____ Records to use

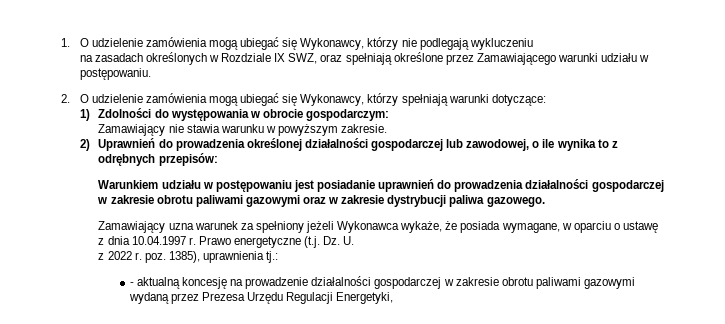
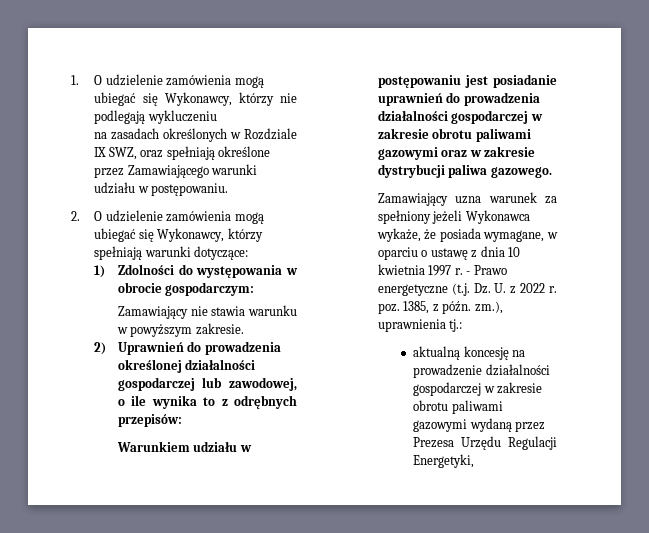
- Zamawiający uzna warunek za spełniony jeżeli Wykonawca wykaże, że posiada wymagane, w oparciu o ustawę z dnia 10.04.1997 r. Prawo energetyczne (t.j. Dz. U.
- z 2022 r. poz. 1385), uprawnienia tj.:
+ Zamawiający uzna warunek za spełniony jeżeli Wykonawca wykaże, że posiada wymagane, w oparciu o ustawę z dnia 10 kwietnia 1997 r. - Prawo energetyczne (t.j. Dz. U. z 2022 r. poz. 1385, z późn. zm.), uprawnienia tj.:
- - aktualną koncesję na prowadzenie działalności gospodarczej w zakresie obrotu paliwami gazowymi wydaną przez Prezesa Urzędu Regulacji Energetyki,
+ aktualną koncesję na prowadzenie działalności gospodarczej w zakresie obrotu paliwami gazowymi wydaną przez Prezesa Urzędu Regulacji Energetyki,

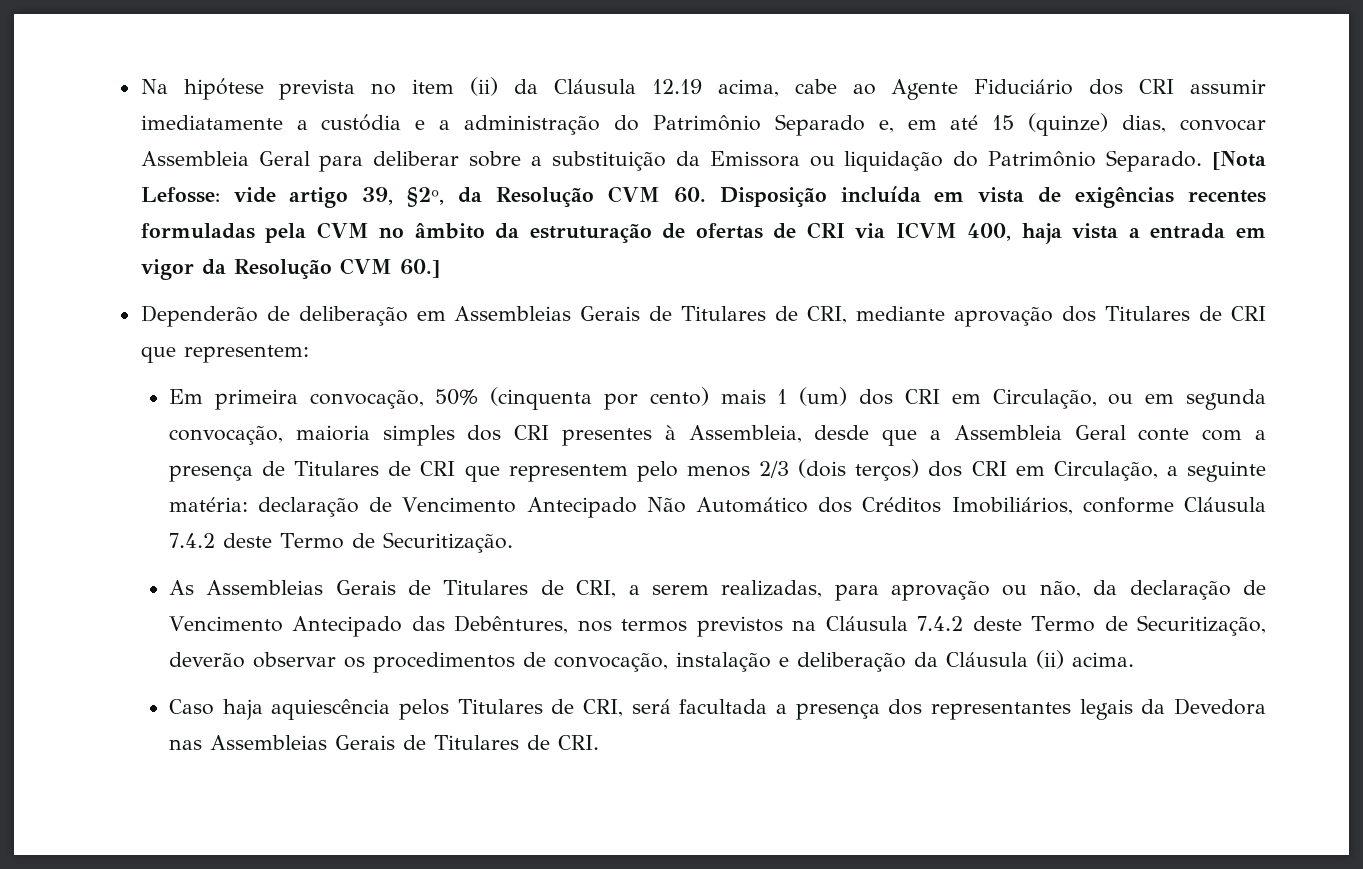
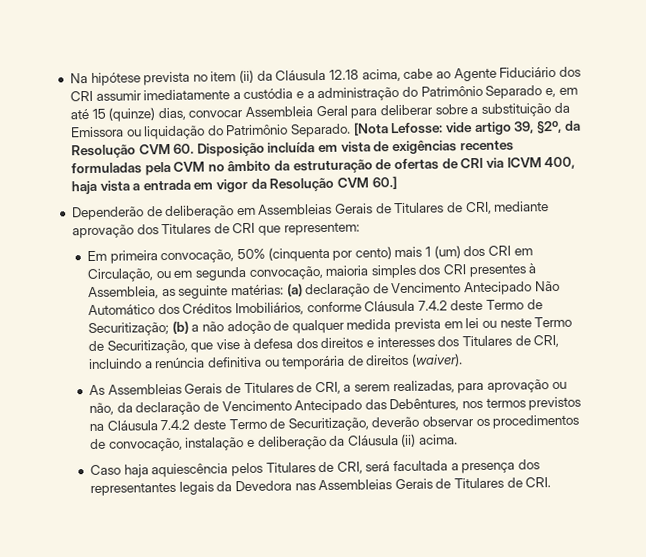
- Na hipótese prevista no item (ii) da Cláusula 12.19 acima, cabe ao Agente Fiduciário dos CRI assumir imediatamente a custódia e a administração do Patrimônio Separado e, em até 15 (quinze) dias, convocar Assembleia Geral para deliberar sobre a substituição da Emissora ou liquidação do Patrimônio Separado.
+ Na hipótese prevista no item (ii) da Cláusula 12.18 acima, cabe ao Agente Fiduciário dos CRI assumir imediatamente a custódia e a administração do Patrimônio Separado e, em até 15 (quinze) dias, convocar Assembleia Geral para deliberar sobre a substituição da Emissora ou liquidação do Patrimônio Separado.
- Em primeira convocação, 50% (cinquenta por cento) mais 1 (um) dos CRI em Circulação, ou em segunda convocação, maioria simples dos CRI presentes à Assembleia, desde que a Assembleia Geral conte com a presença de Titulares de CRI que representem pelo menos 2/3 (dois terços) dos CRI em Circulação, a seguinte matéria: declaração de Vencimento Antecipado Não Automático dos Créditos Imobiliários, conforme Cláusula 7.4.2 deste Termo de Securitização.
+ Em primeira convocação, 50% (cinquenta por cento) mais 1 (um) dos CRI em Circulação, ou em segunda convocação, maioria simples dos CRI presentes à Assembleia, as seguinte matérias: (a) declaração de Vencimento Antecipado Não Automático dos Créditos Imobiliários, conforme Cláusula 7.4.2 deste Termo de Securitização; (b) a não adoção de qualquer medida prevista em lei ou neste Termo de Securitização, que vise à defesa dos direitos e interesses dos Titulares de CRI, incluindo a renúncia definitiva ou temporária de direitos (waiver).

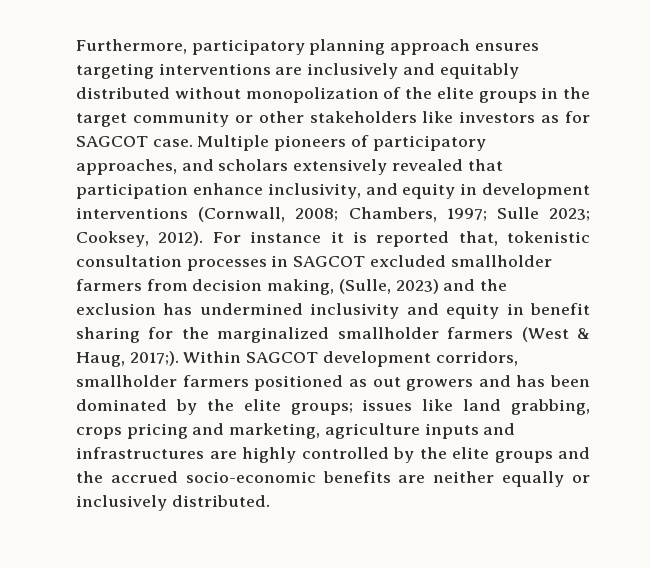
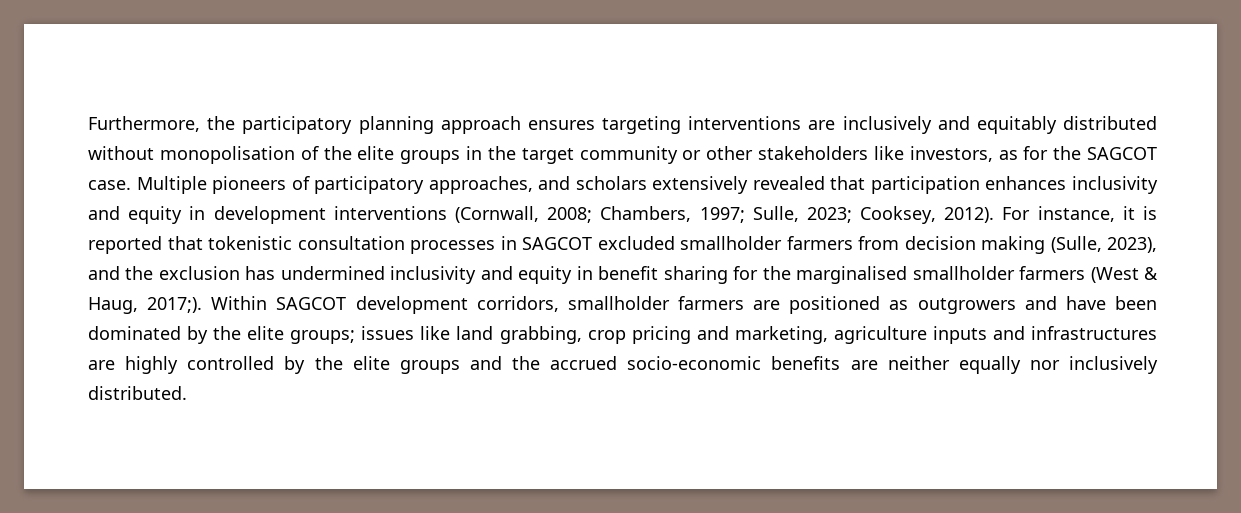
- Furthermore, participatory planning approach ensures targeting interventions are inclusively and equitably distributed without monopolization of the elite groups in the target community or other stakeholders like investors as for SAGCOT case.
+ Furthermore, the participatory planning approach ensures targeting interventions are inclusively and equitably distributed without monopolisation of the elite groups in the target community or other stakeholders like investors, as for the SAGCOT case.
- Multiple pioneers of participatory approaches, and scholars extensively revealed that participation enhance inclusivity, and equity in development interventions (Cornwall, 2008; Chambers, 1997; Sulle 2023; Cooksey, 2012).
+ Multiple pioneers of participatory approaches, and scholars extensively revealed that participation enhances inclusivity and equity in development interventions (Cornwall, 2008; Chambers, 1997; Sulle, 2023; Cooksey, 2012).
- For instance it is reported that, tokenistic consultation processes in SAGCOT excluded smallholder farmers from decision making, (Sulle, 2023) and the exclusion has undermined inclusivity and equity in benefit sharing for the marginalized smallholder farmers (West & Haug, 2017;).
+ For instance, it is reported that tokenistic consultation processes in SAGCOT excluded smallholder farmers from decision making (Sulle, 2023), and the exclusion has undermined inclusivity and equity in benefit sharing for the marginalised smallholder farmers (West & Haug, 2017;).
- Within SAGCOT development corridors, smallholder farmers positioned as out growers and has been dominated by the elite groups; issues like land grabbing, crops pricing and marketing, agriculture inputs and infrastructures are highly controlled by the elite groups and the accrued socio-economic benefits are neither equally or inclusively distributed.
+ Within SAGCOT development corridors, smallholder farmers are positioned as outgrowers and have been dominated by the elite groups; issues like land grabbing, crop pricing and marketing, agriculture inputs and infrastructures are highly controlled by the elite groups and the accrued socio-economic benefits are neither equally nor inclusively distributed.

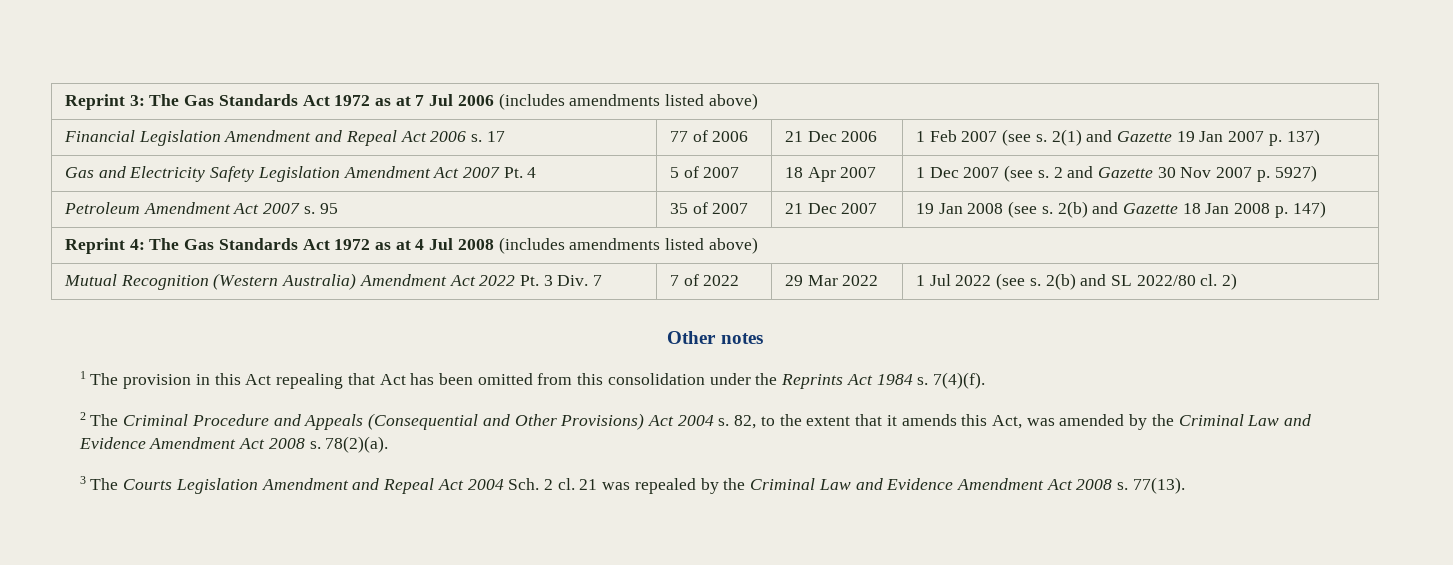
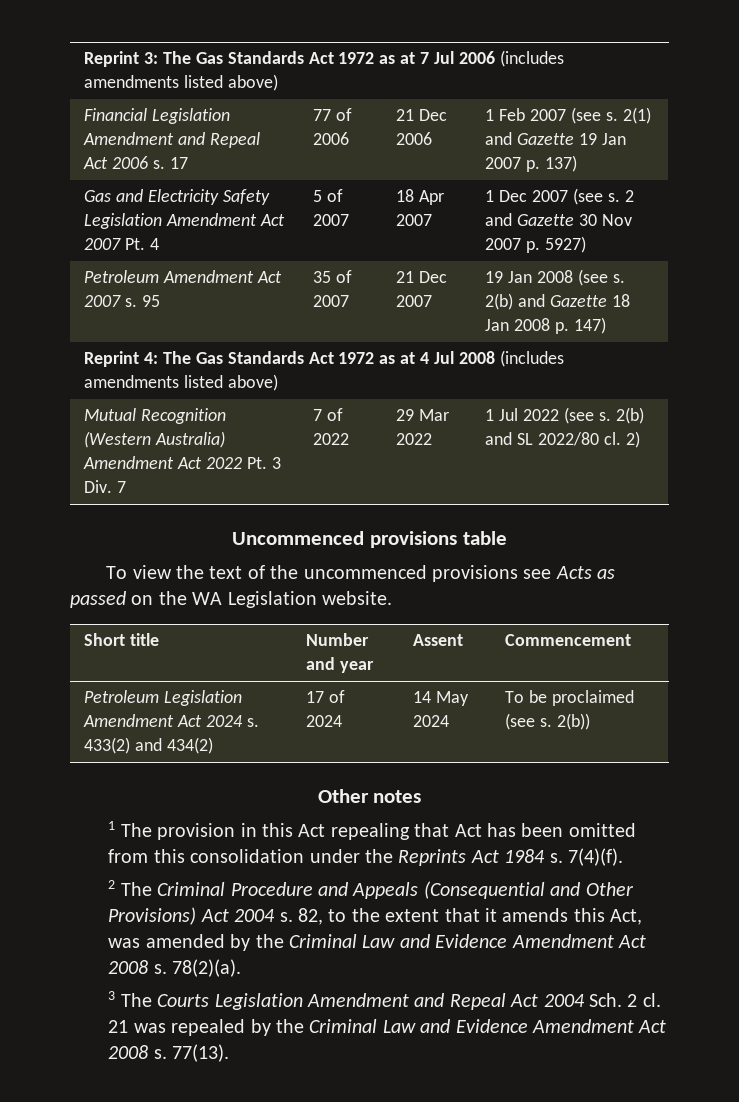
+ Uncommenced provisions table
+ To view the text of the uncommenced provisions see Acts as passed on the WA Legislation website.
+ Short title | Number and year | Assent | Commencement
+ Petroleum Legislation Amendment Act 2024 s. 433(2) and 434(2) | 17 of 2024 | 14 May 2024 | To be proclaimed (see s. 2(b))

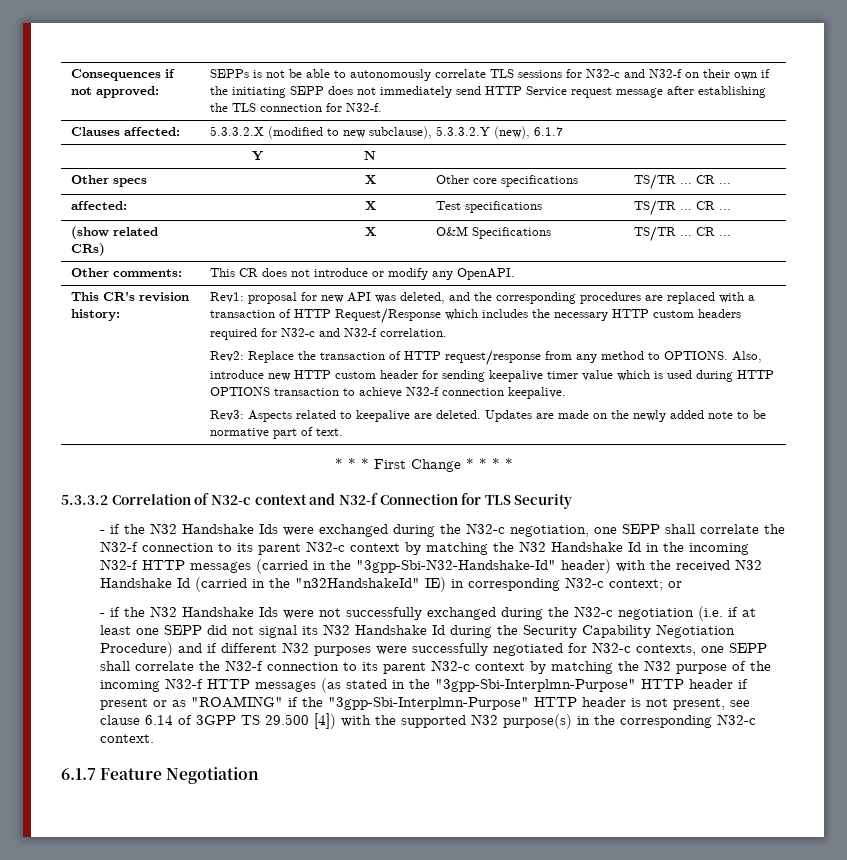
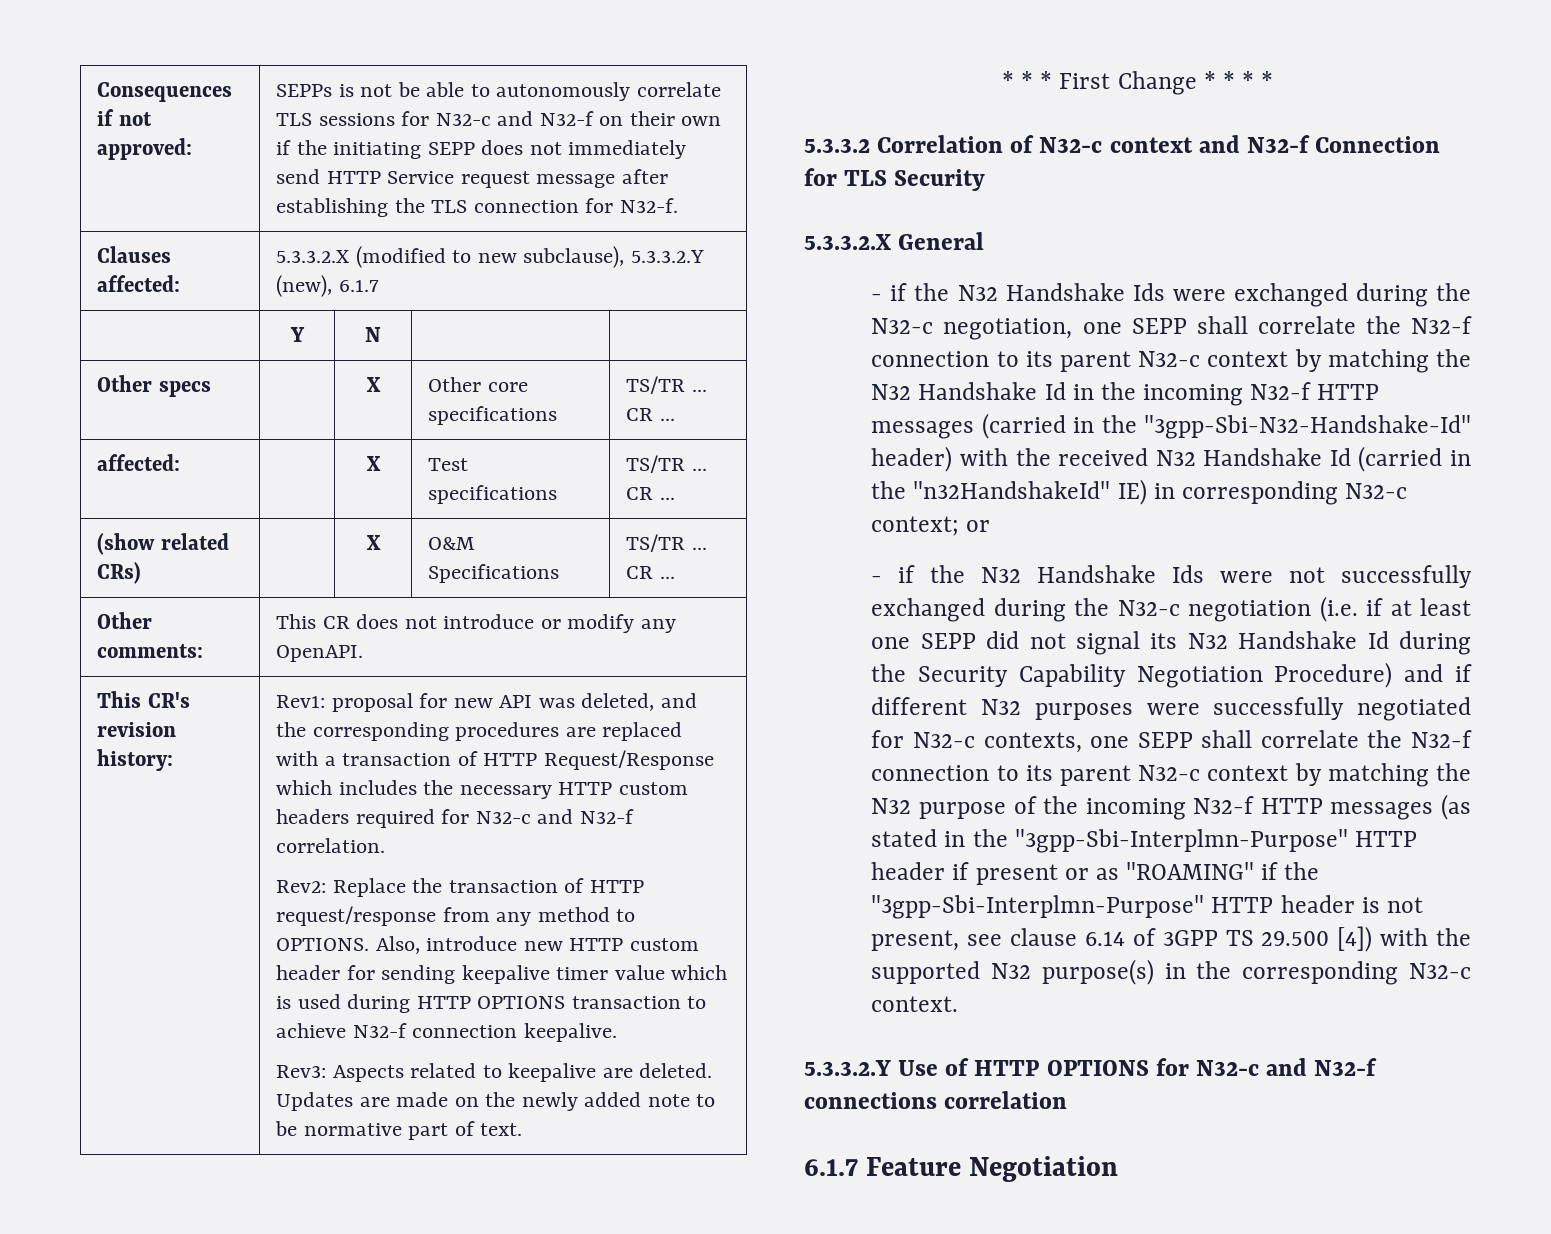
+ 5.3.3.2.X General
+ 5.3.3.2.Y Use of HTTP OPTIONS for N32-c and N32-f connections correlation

________

Problem to work on: With pictures removed, write out exactly each line of the entries from the first through the line that holds "- Na hipótese".

Output:
- Zamawiający uzna warunek za spełniony jeżeli Wykonawca wykaże, że posiada wymagane, w oparciu o ustawę z dnia 10.04.1997 r. Prawo energetyczne (t.j. Dz. U.
- z 2022 r. poz. 1385), uprawnienia tj.:
+ Zamawiający uzna warunek za spełniony jeżeli Wykonawca wykaże, że posiada wymagane, w oparciu o ustawę z dnia 10 kwietnia 1997 r. - Prawo energetyczne (t.j. Dz. U. z 2022 r. poz. 1385, z późn. zm.), uprawnienia tj.:
- - aktualną koncesję na prowadzenie działalności gospodarczej w zakresie obrotu paliwami gazowymi wydaną przez Prezesa Urzędu Regulacji Energetyki,
+ aktualną koncesję na prowadzenie działalności gospodarczej w zakresie obrotu paliwami gazowymi wydaną przez Prezesa Urzędu Regulacji Energetyki,

- Na hipótese prevista no item (ii) da Cláusula 12.19 acima, cabe ao Agente Fiduciário dos CRI assumir imediatamente a custódia e a administração do Patrimônio Separado e, em até 15 (quinze) dias, convocar Assembleia Geral para deliberar sobre a substituição da Emissora ou liquidação do Patrimônio Separado.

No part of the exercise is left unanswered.